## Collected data
┄┄┄┄┄┄┄┄┄┄

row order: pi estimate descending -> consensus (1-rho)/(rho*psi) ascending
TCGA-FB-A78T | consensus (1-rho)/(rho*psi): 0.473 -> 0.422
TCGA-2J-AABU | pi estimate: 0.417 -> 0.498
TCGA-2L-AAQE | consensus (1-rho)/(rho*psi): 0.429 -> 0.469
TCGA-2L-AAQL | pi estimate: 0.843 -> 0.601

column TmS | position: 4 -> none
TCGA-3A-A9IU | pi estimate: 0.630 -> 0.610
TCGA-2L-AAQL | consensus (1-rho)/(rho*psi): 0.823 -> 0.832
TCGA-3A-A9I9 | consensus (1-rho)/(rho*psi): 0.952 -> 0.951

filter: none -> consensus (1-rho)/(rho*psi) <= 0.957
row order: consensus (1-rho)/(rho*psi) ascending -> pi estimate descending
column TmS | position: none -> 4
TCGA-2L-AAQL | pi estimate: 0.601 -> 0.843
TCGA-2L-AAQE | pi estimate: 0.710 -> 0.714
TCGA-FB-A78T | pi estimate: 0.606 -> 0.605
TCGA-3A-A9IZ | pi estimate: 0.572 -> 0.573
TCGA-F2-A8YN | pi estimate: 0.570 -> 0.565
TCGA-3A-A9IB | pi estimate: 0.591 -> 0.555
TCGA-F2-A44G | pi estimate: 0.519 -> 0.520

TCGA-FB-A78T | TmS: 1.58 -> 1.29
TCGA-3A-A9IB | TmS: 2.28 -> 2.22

┄┄┄┄┄┄┄┄┄┄

## Required action
The reply should contain all of the entries exactly as shown above.

## Response to this exercise
row order: pi estimate descending -> consensus (1-rho)/(rho*psi) ascending
TCGA-FB-A78T | consensus (1-rho)/(rho*psi): 0.473 -> 0.422
TCGA-2J-AABU | pi estimate: 0.417 -> 0.498
TCGA-2L-AAQE | consensus (1-rho)/(rho*psi): 0.429 -> 0.469
TCGA-2L-AAQL | pi estimate: 0.843 -> 0.601

column TmS | position: 4 -> none
TCGA-3A-A9IU | pi estimate: 0.630 -> 0.610
TCGA-2L-AAQL | consensus (1-rho)/(rho*psi): 0.823 -> 0.832
TCGA-3A-A9I9 | consensus (1-rho)/(rho*psi): 0.952 -> 0.951

filter: none -> consensus (1-rho)/(rho*psi) <= 0.957
row order: consensus (1-rho)/(rho*psi) ascending -> pi estimate descending
column TmS | position: none -> 4
TCGA-2L-AAQL | pi estimate: 0.601 -> 0.843
TCGA-2L-AAQE | pi estimate: 0.710 -> 0.714
TCGA-FB-A78T | pi estimate: 0.606 -> 0.605
TCGA-3A-A9IZ | pi estimate: 0.572 -> 0.573
TCGA-F2-A8YN | pi estimate: 0.570 -> 0.565
TCGA-3A-A9IB | pi estimate: 0.591 -> 0.555
TCGA-F2-A44G | pi estimate: 0.519 -> 0.520

TCGA-FB-A78T | TmS: 1.58 -> 1.29
TCGA-3A-A9IB | TmS: 2.28 -> 2.22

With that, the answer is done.